Tina Pfaffmann ist eine junge Winzerin aus der Pfalz, selbstbewusst und nicht gerade auf den Mund gefallen – die Weine sind übrigens auch gut… ;-) Gerade hat sie eine Presseerklärung vom Gault Millau Weinguide veröffentlicht, die sie erwirkt hat und die schon recht interessant und amüsant ist. Vielleicht aber auch nicht…

Worum geht es? Im aktuellen Gault Millau ist folgender Passus über die Pfaffmannschen Weine zu finden:

“…da wurde über die Maßen entsäuert…”

Wein verkosten ist subjektiv, keine Frage, aber bevor ich so etwas schreibe erkundige ich mich doch zuerst einmal. Ganz abgesehen davon, dass ich kaum glaube, dass die Mehrzahl der Verkoster überhaupt in der Lage ist, diese Art der Entsäuerung herauszuschmecken. Ich halte mich für einen einigermaßen geübten Verkoster und würde da nicht drauf wetten wollen, dass ich das immer bemerke…

Wie auch immer, die Weine wurden eben nicht entsäuert und darauf ist Pfaffmann stolz. Gerade im Jahrgang 2010 gehörte da auch wirklich Mut dazu. Was macht sie also, die Winzerin? Sie lässt die Weine analysieren, schickt das Ganze zum GM und sorgt dafür, dass dieser jene Pressemeldung bringen muss. Mir gefällt das. Nicht weil es ausgerechnet der Gault Millau ist, sondern ganz grundsätzlich. Da sind wir wieder einmal beim Thema Journalisten und Sorgfalt und überhaupt.

Natürlich stellt sich auch die Frage, welche Antwort der Verkoster bekommt, wenn er denn nachfragt.
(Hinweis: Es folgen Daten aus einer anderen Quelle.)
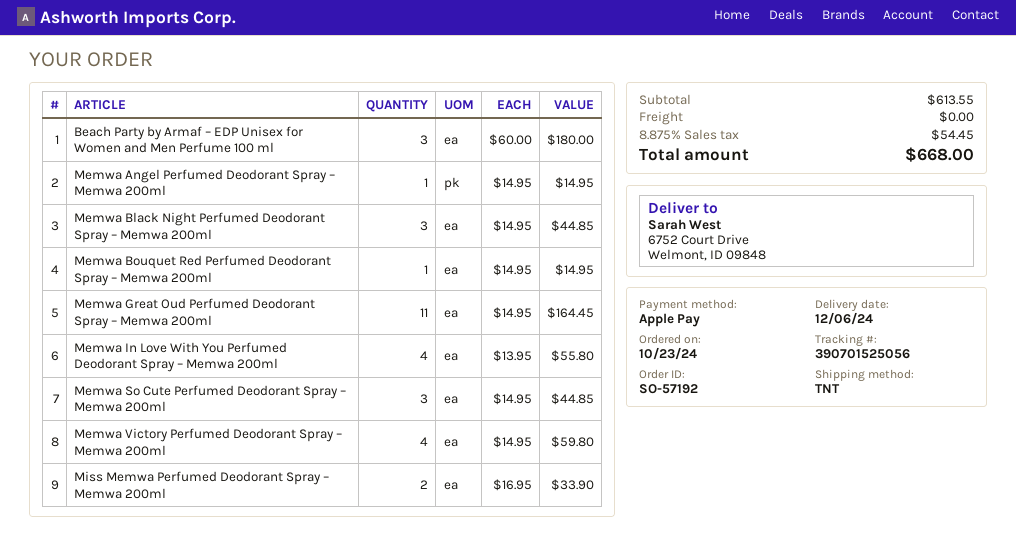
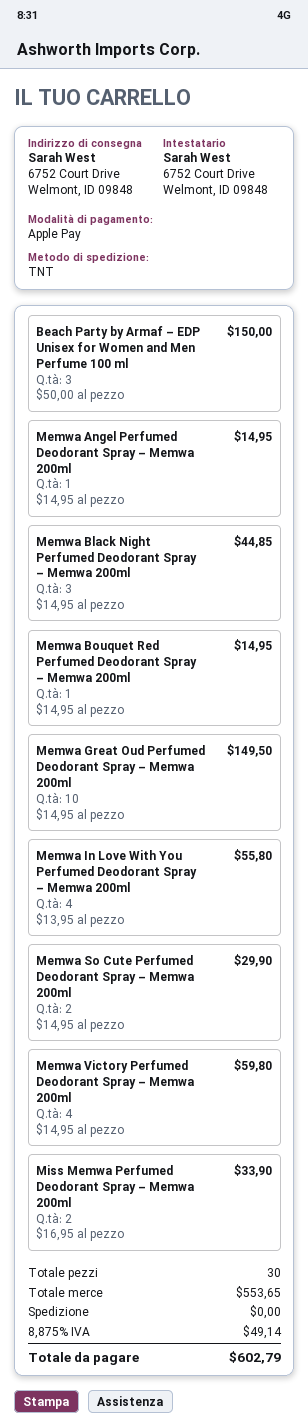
Beach Party by Armaf – EDP Unisex for Women and Men Perfume 100 ml: 3 x 60.00 = 180.00 -> 3 x 50.00 = 150.00
Memwa Great Oud Perfumed Deodorant Spray – Memwa 200ml: 11 x 14.95 = 164.45 -> 10 x 14.95 = 149.50
Memwa So Cute Perfumed Deodorant Spray – Memwa 200ml: 3 x 14.95 = 44.85 -> 2 x 14.95 = 29.90
subtotal: 613.55 -> 553.65
tax: 8.875% = 54.45 -> 8.875% = 49.14
total: 668.00 -> 602.79

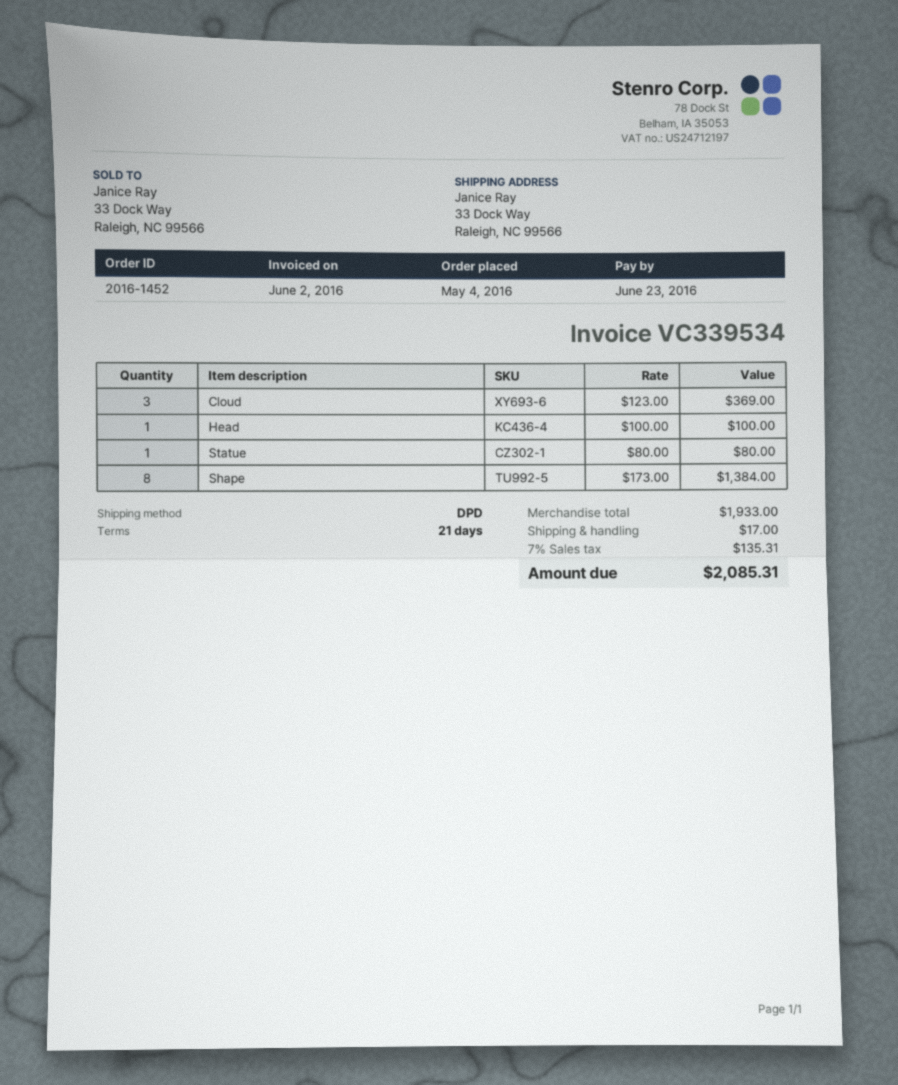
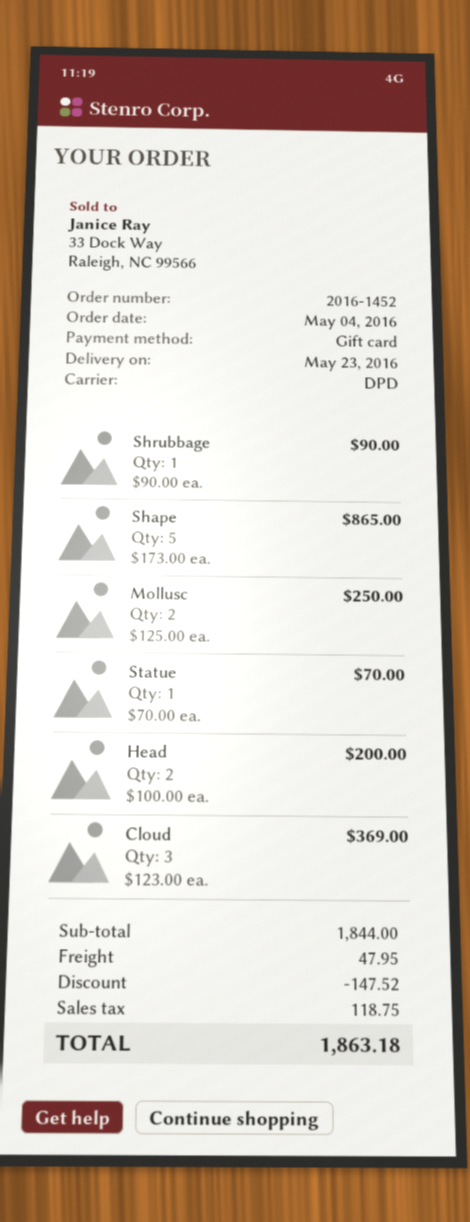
Head: 1 x 100.00 = 100.00 -> 2 x 100.00 = 200.00
Statue: 1 x 80.00 = 80.00 -> 1 x 70.00 = 70.00
Shape: 8 x 173.00 = 1384.00 -> 5 x 173.00 = 865.00
Shrubbage: none -> 1 x 90.00 = 90.00
Mollusc: none -> 2 x 125.00 = 250.00
subtotal: 1933.00 -> 1844.00
discount: none -> 147.52
shipping: 17.00 -> 47.95
tax: 135.31 -> 118.75
total: 2085.31 -> 1863.18

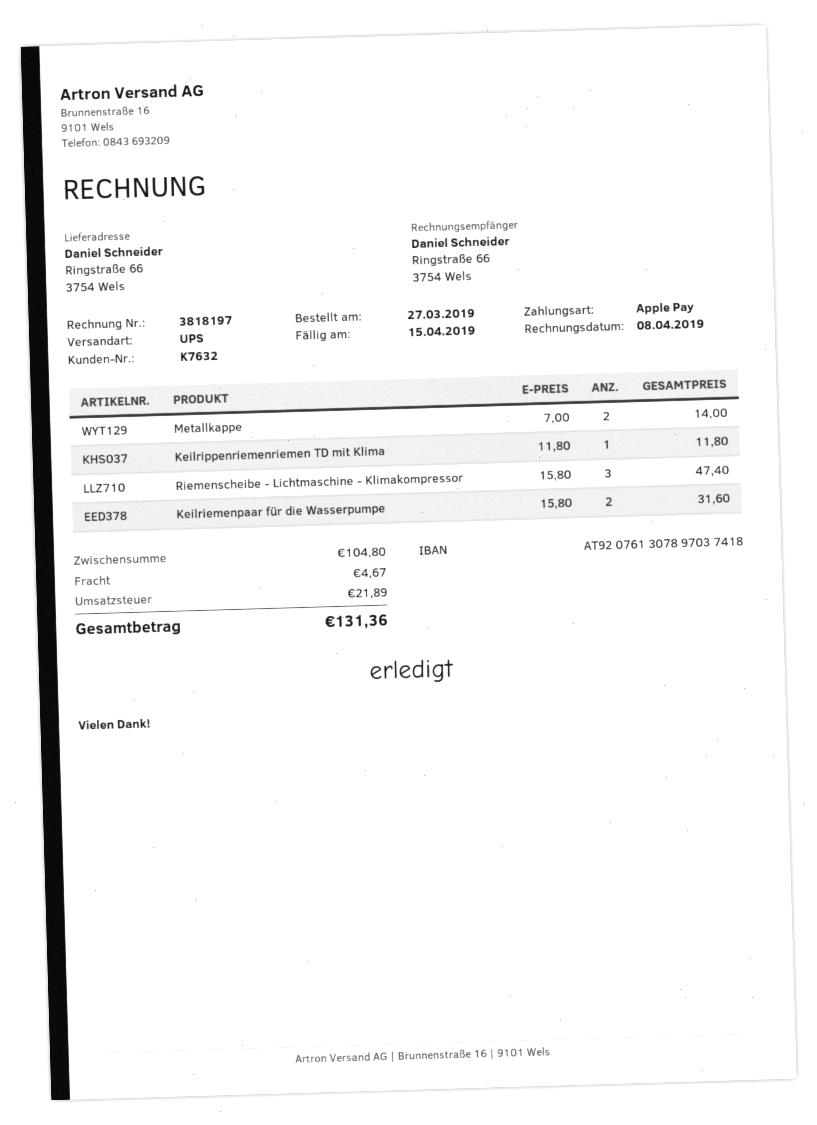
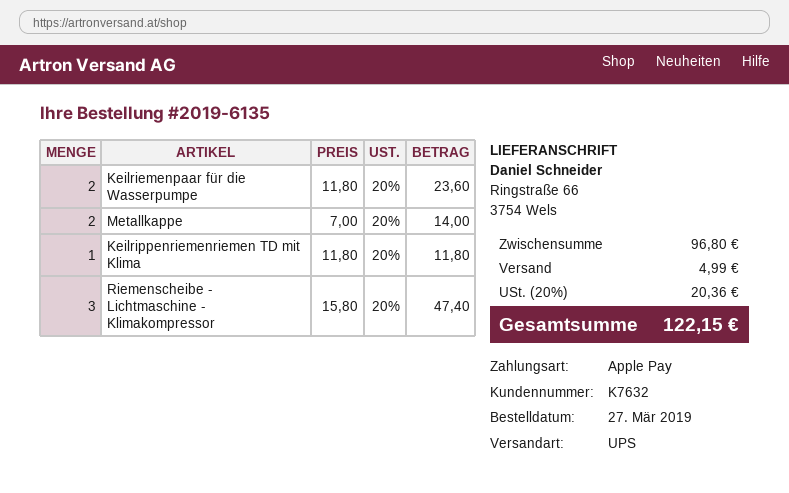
Keilriemenpaar für die Wasserpumpe: 2 x 15.80 = 31.60 -> 2 x 11.80 = 23.60
subtotal: 104.80 -> 96.80
shipping: 4.67 -> 4.99
tax: 21.89 -> 20.36
total: 131.36 -> 122.15

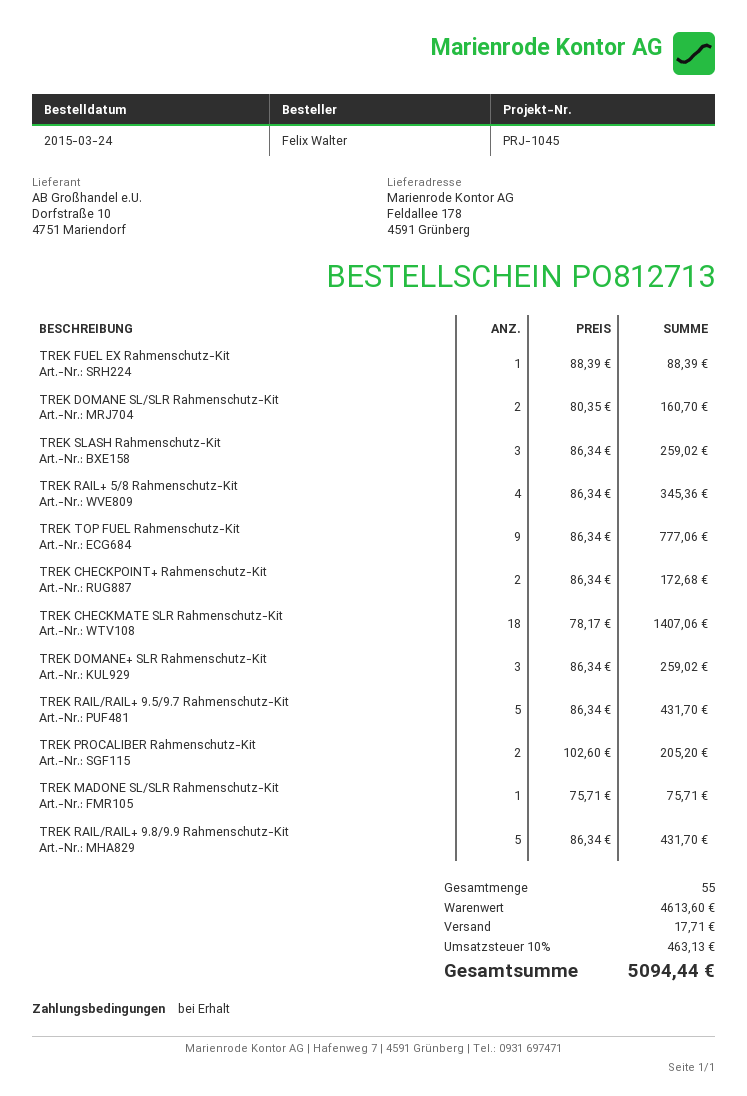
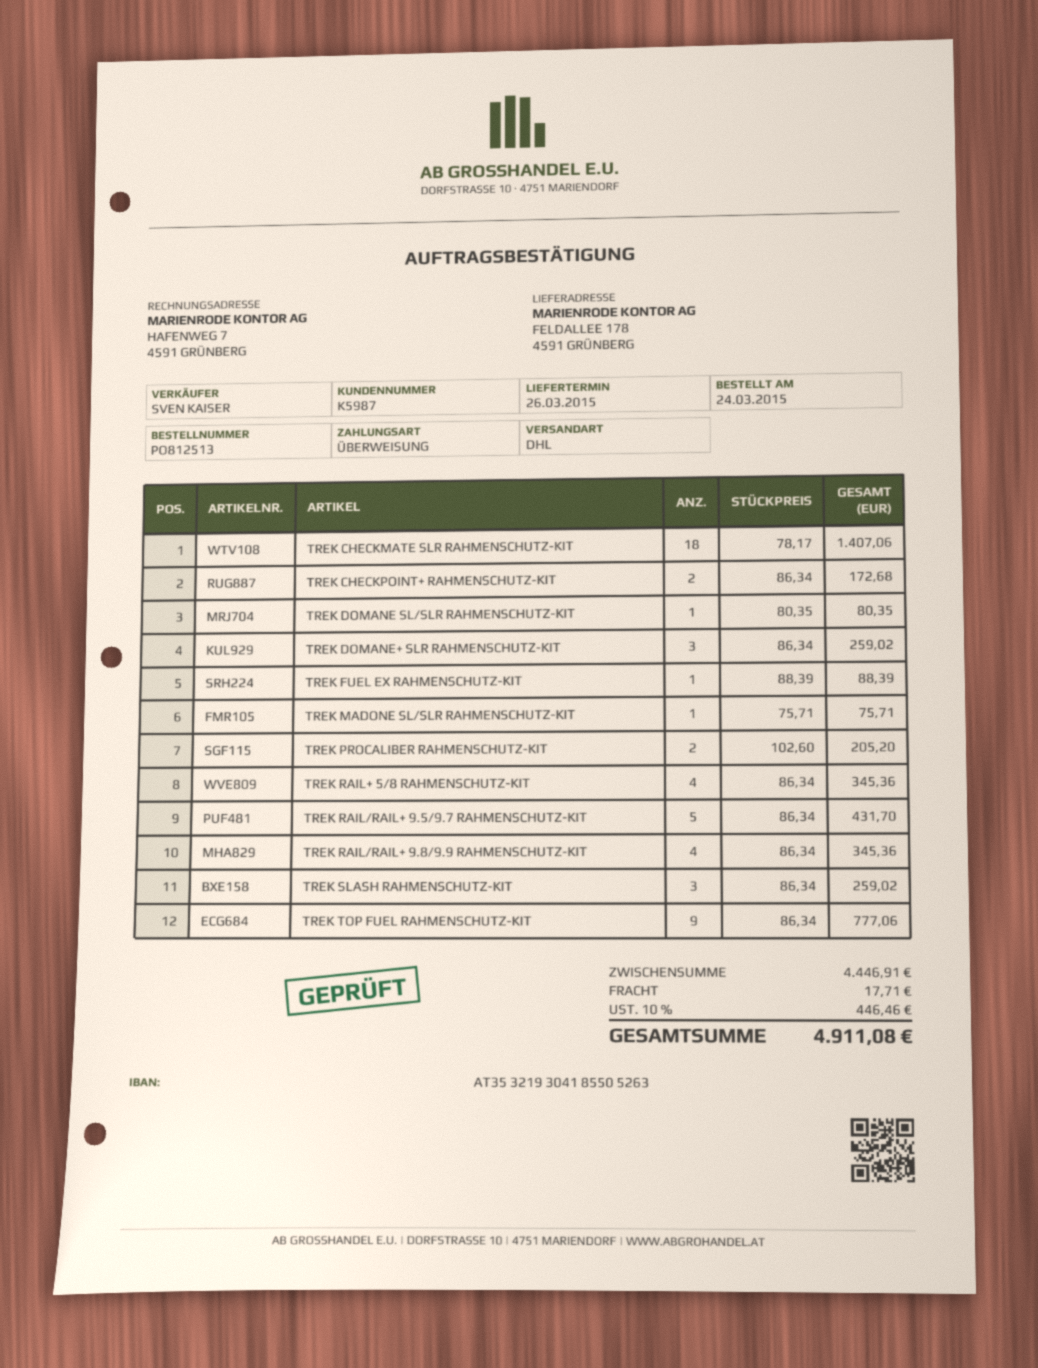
order number: PO812713 -> PO812513
TREK DOMANE SL/SLR Rahmenschutz-Kit: 2 x 80.35 = 160.70 -> 1 x 80.35 = 80.35
TREK RAIL/RAIL+ 9.8/9.9 Rahmenschutz-Kit: 5 x 86.34 = 431.70 -> 4 x 86.34 = 345.36
subtotal: 4613.60 -> 4446.91
tax: 10% = 463.13 -> 10% = 446.46
total: 5094.44 -> 4911.08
In diesem Fall wäre es eine ehrliche und belegbare gewesen. In anderen Fällen sicher einfach nur eine Antwort… irgendetwas zwischen: “Wir entsäuern nie, vergären nur spontan und ernten immer und grundsätzlich zu 110% alles per Hand”.

Keine Frage, da hat sich der Gault Millau, respektive der Verkoster, einen dämlichen Schnitzer geleistet. Aber leider, leider ist die gesamte Situation eine dämliche. Es werden so viele Mythen und Märchen erzählt – in der gesamten Branche – es ist kaum noch auszuhalten.

In der online Version des Gault Millau ist dieser kurze Passus übrigens nicht mehr zu lesen.

26 Kommentare zu “Der Weinführer und die Winzerin

    • Dirk Würtz Post author

      @Der Captain
      Und??? Ist doch absolut o.k. Noch dazu, wenn Du belegen kannst (Analyse), dass Du Recht hast. Respektive Dir Unrecht getan wurde. Was hat das mit “Presserecht, erste Stunde” zu tun?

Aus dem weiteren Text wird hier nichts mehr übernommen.